The deployment of feature-rich printers continues in foodservice as operators seek to improve customer-service efficiencies, sharpen their competitive edge and minimize repair and replacement expenditures.
Some establishments, such as 62-unit, Louisville, Ky.-based fast-casual operator Tumbleweed Southwest Grill, are deploying more sophisticated, belt-mounted wireless receipt printers with added security accoutrements. Others, such as 18-unit Macayo's Mexican Kitchen of Phoenix, are opting for printers that withstand the rigors of restaurant use without compromising diner-through-put rates.
Portable wireless receipt printers aren't new in and of themselves, but more recent entrants to the market offer a wide variety of enhancements. For example, Long Beach, Calif.-based Epson America has expanded its Mobilink high-speed thermal receipt printer series to include a model whose 802.11b interface is in compliance with the WPA2 — or Wi-Fi Protected Access2 — standard. Printers in the line, which are priced at around $999, also may be ordered with a Bluetooth interface instead of the 802.11b option.
Epson officials said WPA2 provides government-grade security by implementing the National Institute of Standards and Technology (NIST) FIPS 140-2 compliant AES encryption algorithm. The printers also are compliant now with Payment Card Industry, or PCI, Data Security Standards.
Tumbleweed Southwest Grill is testing the Mobilink units as part of an initiative to improve the curbside carryout service offered at its restaurants, as well as to introduce "boatside" service at one store that lies adjacent to a 14-slip pier on the Ohio River.
"Our customers love the convenience of not having to leave their cars to pick up takeout orders, but they don't love waiting while servers go back into the restaurants to process their transactions and print receipts," said Steve Brooks, Tumbleweed's director of mission control. "We wanted to minimize the instance of delays — and, at the one location next to the slips, to make it" both possible and practical to service boats as well as cars, he added.
Brooks evaluated offerings from several vendors but chose the Mobilink units primarily because he believed their compliance with WPA2 and PCI standards would enable the company to attain the desired level of security for wireless transactions.

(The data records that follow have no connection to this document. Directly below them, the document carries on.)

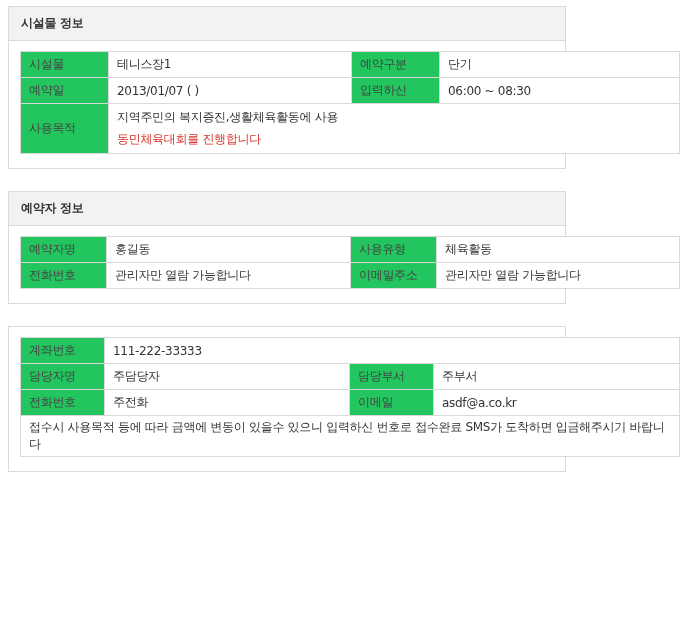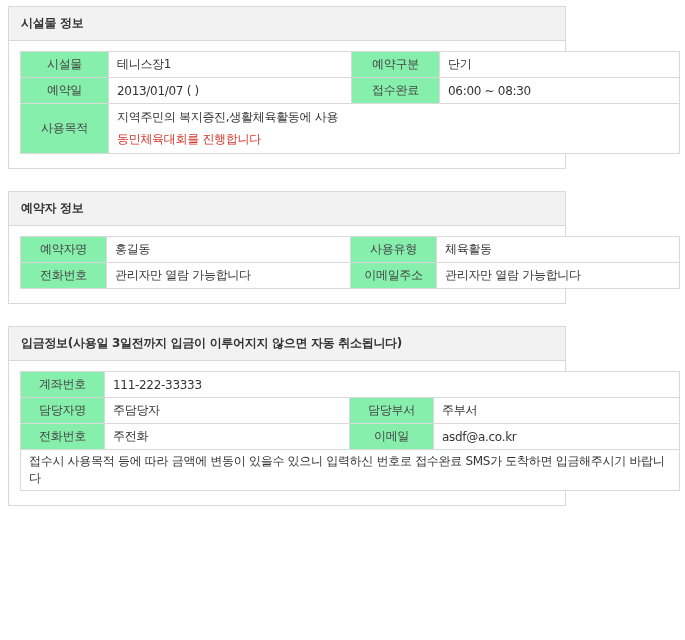"시설물" table.grid th { background: #86efac -> #22c55e; text-align: center -> left }
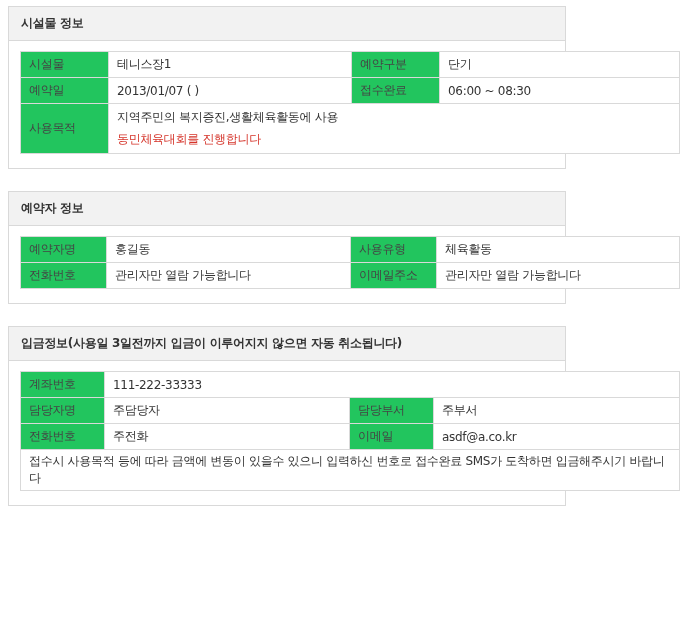"접수완료" th { text: 접수완료 -> 입력하신 }
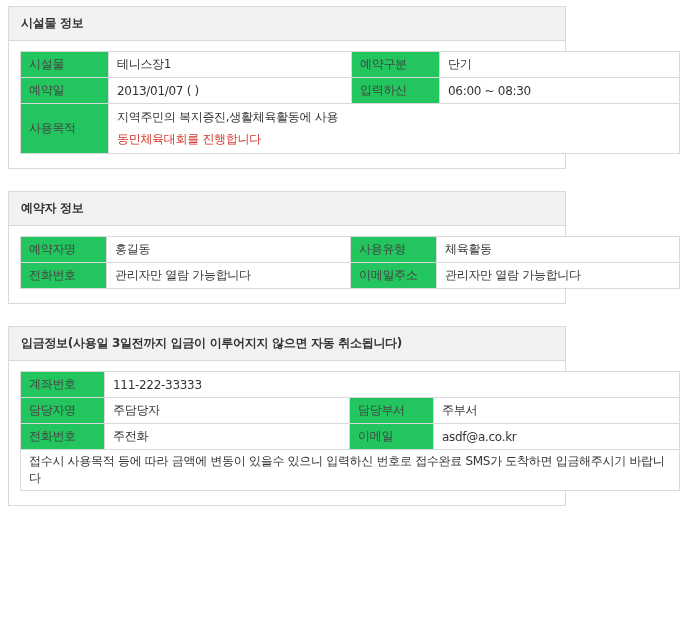"입금정보(사용일 3일전까지 입금이 이루어지지 않으면" div.panel-header { html: <div>입금정보(사용일 3일전까지 입금이 이루어지지 않으면 자동 취소됩니다)</div> -> none }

Brooks also liked the fact that, unlike one of the other options he examined, the Mobilink printers come with ESC/POS, OPOS, JPOS and Windows drivers, rendering them compatible with Tumbleweed Southwest Grill's POS software platform.
Servers at two Tumbleweed Southwest Grill locations use the printers in conjunction with Motorola magnetic stripe reader-equipped MC50 hand-held EDAs, or enterprise digital assistants, running Positouch software. Once transactions have been executed, receipt printing is immediately initiated via an 802.11 connection.
Although Brooks was unable to specify a return on investment, or ROI, to date, he said generating receipts curb- and boat-side has shaved "considerable" time off customers' waits for order completion. The system also has contributed significantly to increased server efficiencies. A gradual chainwide rollout is very likely, the executive added.
Meanwhile, a need to decrease the incidence of breakdowns and to rapidly print two-color receipts without paying for "marginally useful extras" spurred Macayo's to gradually replace the up to eight thermal receipt printers the chain uses in each of its stores with CT-S2000 thermal units from Citizen Systems Corp. of Torrance, Calif. A high incidence of spillage caused problems with the chain's original units.
"In our environment, printers are constantly exposed to salsa, water and other hazards, and we are constantly amazed by peoples' ability to spill things where you never imagined they would," explained Lee Schnoor, Macayo's director of information technology, or IT.
Schnoor wanted units that could take such "abuse," but he had other requirements as well. Because the chain was not planning to simultaneously replace all its printers, the new models had to be backward-compatible with its older serial technology yet also equipped with a serial and parallel USB interface. Also on the list of "musts" were features that would enhance employee productivity, along with a lack of "over-engineered, unnecessary bells and whistles."
Schnoor said equipment damage is no longer an issue for Macayo's, as the proprietary Spill Shield incorporated into the CT-S2000s, with a list price of about $300, prevents spilled food and beverages from entering the printer mechanism. In addition to the elimination of expenditures for replacements, he said, "there are no more lost revenues or frustrated customers waiting while [we] try to dry out a non-functioning printer" and replace the media. A high-speed direct memory access, or DMA, CPU allows the printers to operate at a speed of up to 220 millimeters per second, paving the way for more attention-grabbing receipts and coupons that may bear promotional messages to be generated in less time than in the past.
Schnoor added that an intuitive loading feature lets inexperienced employees quickly replace media, which further streamlines operations. By contrast, he claimed, such options as fancy printing fonts would not add any value to the units.
Other printer technology companies serving foodservice include CognitiveTPG of Lincolnshire, Ill., IBM of Armonk, N.Y., Star Micronics of Edison, N.J., and TransAct Technologies of Hamden, Conn.